**INFORMATION**
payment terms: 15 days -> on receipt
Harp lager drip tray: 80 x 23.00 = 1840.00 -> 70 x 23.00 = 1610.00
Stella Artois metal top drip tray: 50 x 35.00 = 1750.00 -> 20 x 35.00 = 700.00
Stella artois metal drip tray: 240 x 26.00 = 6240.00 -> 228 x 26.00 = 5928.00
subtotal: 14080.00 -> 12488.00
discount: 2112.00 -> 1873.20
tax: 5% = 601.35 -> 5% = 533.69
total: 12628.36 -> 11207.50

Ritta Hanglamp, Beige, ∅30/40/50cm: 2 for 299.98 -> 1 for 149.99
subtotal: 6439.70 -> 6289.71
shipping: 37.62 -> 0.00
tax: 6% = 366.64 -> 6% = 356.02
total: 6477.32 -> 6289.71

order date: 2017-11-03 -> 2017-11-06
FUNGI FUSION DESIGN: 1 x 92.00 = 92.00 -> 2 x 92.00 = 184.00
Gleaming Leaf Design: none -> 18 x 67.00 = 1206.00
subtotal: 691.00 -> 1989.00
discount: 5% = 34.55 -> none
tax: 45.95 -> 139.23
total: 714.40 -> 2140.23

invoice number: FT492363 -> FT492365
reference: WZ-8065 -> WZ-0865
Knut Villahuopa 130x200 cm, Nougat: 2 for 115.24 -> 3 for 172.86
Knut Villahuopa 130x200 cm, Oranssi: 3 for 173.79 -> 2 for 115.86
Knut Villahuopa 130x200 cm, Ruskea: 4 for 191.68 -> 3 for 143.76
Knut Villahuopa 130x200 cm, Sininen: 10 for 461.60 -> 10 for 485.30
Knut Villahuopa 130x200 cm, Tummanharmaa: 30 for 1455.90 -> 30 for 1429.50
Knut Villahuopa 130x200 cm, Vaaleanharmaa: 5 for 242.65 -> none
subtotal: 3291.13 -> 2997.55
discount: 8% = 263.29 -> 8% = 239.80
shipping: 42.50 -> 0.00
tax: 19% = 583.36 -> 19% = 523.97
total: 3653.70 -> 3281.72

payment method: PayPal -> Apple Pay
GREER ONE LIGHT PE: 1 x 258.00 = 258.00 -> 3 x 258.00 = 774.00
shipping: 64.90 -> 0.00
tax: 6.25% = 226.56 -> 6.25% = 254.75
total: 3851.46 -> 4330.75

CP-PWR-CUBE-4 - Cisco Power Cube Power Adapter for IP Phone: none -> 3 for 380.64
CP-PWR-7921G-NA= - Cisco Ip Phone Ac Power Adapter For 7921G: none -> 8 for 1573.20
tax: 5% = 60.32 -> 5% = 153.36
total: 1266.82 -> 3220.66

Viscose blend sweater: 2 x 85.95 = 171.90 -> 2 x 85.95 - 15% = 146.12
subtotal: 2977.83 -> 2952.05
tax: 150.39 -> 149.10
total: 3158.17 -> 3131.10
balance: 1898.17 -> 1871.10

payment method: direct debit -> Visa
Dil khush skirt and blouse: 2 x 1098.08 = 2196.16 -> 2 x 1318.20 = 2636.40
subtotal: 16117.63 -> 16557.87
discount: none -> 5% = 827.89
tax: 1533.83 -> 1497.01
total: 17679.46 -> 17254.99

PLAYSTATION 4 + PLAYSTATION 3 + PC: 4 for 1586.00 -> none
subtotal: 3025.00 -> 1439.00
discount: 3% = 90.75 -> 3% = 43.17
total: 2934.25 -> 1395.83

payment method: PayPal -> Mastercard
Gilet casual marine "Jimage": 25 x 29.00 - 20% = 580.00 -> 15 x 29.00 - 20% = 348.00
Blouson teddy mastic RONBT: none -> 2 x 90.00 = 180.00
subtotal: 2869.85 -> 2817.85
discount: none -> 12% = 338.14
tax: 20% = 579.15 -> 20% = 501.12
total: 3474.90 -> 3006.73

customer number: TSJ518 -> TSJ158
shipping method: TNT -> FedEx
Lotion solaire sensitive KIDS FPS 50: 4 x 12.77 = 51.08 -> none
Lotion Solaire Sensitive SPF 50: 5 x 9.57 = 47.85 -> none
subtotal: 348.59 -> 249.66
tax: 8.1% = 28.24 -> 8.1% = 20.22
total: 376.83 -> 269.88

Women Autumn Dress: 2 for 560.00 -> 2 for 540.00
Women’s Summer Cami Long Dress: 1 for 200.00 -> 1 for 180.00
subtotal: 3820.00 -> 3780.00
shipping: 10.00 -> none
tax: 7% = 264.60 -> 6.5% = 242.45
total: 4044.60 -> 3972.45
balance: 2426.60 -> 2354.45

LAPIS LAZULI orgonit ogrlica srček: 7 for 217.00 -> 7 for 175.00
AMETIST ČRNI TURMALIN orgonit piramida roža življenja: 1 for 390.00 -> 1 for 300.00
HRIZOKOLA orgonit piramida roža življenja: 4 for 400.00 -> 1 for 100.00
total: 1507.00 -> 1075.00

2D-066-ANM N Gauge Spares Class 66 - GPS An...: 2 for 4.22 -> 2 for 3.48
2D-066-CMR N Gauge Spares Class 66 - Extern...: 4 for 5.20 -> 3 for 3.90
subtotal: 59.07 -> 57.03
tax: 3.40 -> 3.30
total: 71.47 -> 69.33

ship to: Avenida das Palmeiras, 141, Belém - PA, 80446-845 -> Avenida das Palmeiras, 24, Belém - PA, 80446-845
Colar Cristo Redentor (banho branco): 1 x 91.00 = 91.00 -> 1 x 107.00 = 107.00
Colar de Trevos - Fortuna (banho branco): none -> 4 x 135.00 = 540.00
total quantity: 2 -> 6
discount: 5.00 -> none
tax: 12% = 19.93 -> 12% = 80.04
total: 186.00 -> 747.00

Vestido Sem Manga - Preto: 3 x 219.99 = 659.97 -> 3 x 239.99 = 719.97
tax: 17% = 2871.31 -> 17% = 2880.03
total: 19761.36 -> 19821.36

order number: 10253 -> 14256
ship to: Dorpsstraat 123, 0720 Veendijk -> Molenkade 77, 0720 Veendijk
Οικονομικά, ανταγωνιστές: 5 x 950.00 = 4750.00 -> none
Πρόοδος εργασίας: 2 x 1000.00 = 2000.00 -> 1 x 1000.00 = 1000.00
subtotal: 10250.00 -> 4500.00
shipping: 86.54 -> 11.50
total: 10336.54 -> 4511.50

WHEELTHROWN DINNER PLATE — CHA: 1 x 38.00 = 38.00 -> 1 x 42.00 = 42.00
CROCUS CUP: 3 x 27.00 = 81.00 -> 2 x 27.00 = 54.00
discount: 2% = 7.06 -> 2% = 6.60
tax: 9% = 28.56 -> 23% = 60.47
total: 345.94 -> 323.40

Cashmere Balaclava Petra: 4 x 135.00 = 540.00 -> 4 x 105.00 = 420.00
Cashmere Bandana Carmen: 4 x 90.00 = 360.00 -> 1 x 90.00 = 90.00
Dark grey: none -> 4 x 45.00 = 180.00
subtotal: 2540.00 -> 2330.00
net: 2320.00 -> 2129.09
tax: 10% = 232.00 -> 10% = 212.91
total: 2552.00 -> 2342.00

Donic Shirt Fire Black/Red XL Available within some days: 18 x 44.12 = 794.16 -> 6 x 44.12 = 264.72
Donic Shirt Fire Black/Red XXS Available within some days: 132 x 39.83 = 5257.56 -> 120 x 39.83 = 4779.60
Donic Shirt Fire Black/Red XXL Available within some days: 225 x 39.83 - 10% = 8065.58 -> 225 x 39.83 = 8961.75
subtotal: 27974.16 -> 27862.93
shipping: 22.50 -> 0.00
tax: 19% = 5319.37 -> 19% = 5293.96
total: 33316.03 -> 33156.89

**WHAT YOU ARE ASKED TO DO**
Could you reproduce every entry above exactly as written?

**SOLUTION TO THIS TASK**
payment terms: 15 days -> on receipt
Harp lager drip tray: 80 x 23.00 = 1840.00 -> 70 x 23.00 = 1610.00
Stella Artois metal top drip tray: 50 x 35.00 = 1750.00 -> 20 x 35.00 = 700.00
Stella artois metal drip tray: 240 x 26.00 = 6240.00 -> 228 x 26.00 = 5928.00
subtotal: 14080.00 -> 12488.00
discount: 2112.00 -> 1873.20
tax: 5% = 601.35 -> 5% = 533.69
total: 12628.36 -> 11207.50

Ritta Hanglamp, Beige, ∅30/40/50cm: 2 for 299.98 -> 1 for 149.99
subtotal: 6439.70 -> 6289.71
shipping: 37.62 -> 0.00
tax: 6% = 366.64 -> 6% = 356.02
total: 6477.32 -> 6289.71

order date: 2017-11-03 -> 2017-11-06
FUNGI FUSION DESIGN: 1 x 92.00 = 92.00 -> 2 x 92.00 = 184.00
Gleaming Leaf Design: none -> 18 x 67.00 = 1206.00
subtotal: 691.00 -> 1989.00
discount: 5% = 34.55 -> none
tax: 45.95 -> 139.23
total: 714.40 -> 2140.23

invoice number: FT492363 -> FT492365
reference: WZ-8065 -> WZ-0865
Knut Villahuopa 130x200 cm, Nougat: 2 for 115.24 -> 3 for 172.86
Knut Villahuopa 130x200 cm, Oranssi: 3 for 173.79 -> 2 for 115.86
Knut Villahuopa 130x200 cm, Ruskea: 4 for 191.68 -> 3 for 143.76
Knut Villahuopa 130x200 cm, Sininen: 10 for 461.60 -> 10 for 485.30
Knut Villahuopa 130x200 cm, Tummanharmaa: 30 for 1455.90 -> 30 for 1429.50
Knut Villahuopa 130x200 cm, Vaaleanharmaa: 5 for 242.65 -> none
subtotal: 3291.13 -> 2997.55
discount: 8% = 263.29 -> 8% = 239.80
shipping: 42.50 -> 0.00
tax: 19% = 583.36 -> 19% = 523.97
total: 3653.70 -> 3281.72

payment method: PayPal -> Apple Pay
GREER ONE LIGHT PE: 1 x 258.00 = 258.00 -> 3 x 258.00 = 774.00
shipping: 64.90 -> 0.00
tax: 6.25% = 226.56 -> 6.25% = 254.75
total: 3851.46 -> 4330.75

CP-PWR-CUBE-4 - Cisco Power Cube Power Adapter for IP Phone: none -> 3 for 380.64
CP-PWR-7921G-NA= - Cisco Ip Phone Ac Power Adapter For 7921G: none -> 8 for 1573.20
tax: 5% = 60.32 -> 5% = 153.36
total: 1266.82 -> 3220.66

Viscose blend sweater: 2 x 85.95 = 171.90 -> 2 x 85.95 - 15% = 146.12
subtotal: 2977.83 -> 2952.05
tax: 150.39 -> 149.10
total: 3158.17 -> 3131.10
balance: 1898.17 -> 1871.10

payment method: direct debit -> Visa
Dil khush skirt and blouse: 2 x 1098.08 = 2196.16 -> 2 x 1318.20 = 2636.40
subtotal: 16117.63 -> 16557.87
discount: none -> 5% = 827.89
tax: 1533.83 -> 1497.01
total: 17679.46 -> 17254.99

PLAYSTATION 4 + PLAYSTATION 3 + PC: 4 for 1586.00 -> none
subtotal: 3025.00 -> 1439.00
discount: 3% = 90.75 -> 3% = 43.17
total: 2934.25 -> 1395.83

payment method: PayPal -> Mastercard
Gilet casual marine "Jimage": 25 x 29.00 - 20% = 580.00 -> 15 x 29.00 - 20% = 348.00
Blouson teddy mastic RONBT: none -> 2 x 90.00 = 180.00
subtotal: 2869.85 -> 2817.85
discount: none -> 12% = 338.14
tax: 20% = 579.15 -> 20% = 501.12
total: 3474.90 -> 3006.73

customer number: TSJ518 -> TSJ158
shipping method: TNT -> FedEx
Lotion solaire sensitive KIDS FPS 50: 4 x 12.77 = 51.08 -> none
Lotion Solaire Sensitive SPF 50: 5 x 9.57 = 47.85 -> none
subtotal: 348.59 -> 249.66
tax: 8.1% = 28.24 -> 8.1% = 20.22
total: 376.83 -> 269.88

Women Autumn Dress: 2 for 560.00 -> 2 for 540.00
Women’s Summer Cami Long Dress: 1 for 200.00 -> 1 for 180.00
subtotal: 3820.00 -> 3780.00
shipping: 10.00 -> none
tax: 7% = 264.60 -> 6.5% = 242.45
total: 4044.60 -> 3972.45
balance: 2426.60 -> 2354.45

LAPIS LAZULI orgonit ogrlica srček: 7 for 217.00 -> 7 for 175.00
AMETIST ČRNI TURMALIN orgonit piramida roža življenja: 1 for 390.00 -> 1 for 300.00
HRIZOKOLA orgonit piramida roža življenja: 4 for 400.00 -> 1 for 100.00
total: 1507.00 -> 1075.00

2D-066-ANM N Gauge Spares Class 66 - GPS An...: 2 for 4.22 -> 2 for 3.48
2D-066-CMR N Gauge Spares Class 66 - Extern...: 4 for 5.20 -> 3 for 3.90
subtotal: 59.07 -> 57.03
tax: 3.40 -> 3.30
total: 71.47 -> 69.33

ship to: Avenida das Palmeiras, 141, Belém - PA, 80446-845 -> Avenida das Palmeiras, 24, Belém - PA, 80446-845
Colar Cristo Redentor (banho branco): 1 x 91.00 = 91.00 -> 1 x 107.00 = 107.00
Colar de Trevos - Fortuna (banho branco): none -> 4 x 135.00 = 540.00
total quantity: 2 -> 6
discount: 5.00 -> none
tax: 12% = 19.93 -> 12% = 80.04
total: 186.00 -> 747.00

Vestido Sem Manga - Preto: 3 x 219.99 = 659.97 -> 3 x 239.99 = 719.97
tax: 17% = 2871.31 -> 17% = 2880.03
total: 19761.36 -> 19821.36

order number: 10253 -> 14256
ship to: Dorpsstraat 123, 0720 Veendijk -> Molenkade 77, 0720 Veendijk
Οικονομικά, ανταγωνιστές: 5 x 950.00 = 4750.00 -> none
Πρόοδος εργασίας: 2 x 1000.00 = 2000.00 -> 1 x 1000.00 = 1000.00
subtotal: 10250.00 -> 4500.00
shipping: 86.54 -> 11.50
total: 10336.54 -> 4511.50

WHEELTHROWN DINNER PLATE — CHA: 1 x 38.00 = 38.00 -> 1 x 42.00 = 42.00
CROCUS CUP: 3 x 27.00 = 81.00 -> 2 x 27.00 = 54.00
discount: 2% = 7.06 -> 2% = 6.60
tax: 9% = 28.56 -> 23% = 60.47
total: 345.94 -> 323.40

Cashmere Balaclava Petra: 4 x 135.00 = 540.00 -> 4 x 105.00 = 420.00
Cashmere Bandana Carmen: 4 x 90.00 = 360.00 -> 1 x 90.00 = 90.00
Dark grey: none -> 4 x 45.00 = 180.00
subtotal: 2540.00 -> 2330.00
net: 2320.00 -> 2129.09
tax: 10% = 232.00 -> 10% = 212.91
total: 2552.00 -> 2342.00

Donic Shirt Fire Black/Red XL Available within some days: 18 x 44.12 = 794.16 -> 6 x 44.12 = 264.72
Donic Shirt Fire Black/Red XXS Available within some days: 132 x 39.83 = 5257.56 -> 120 x 39.83 = 4779.60
Donic Shirt Fire Black/Red XXL Available within some days: 225 x 39.83 - 10% = 8065.58 -> 225 x 39.83 = 8961.75
subtotal: 27974.16 -> 27862.93
shipping: 22.50 -> 0.00
tax: 19% = 5319.37 -> 19% = 5293.96
total: 33316.03 -> 33156.89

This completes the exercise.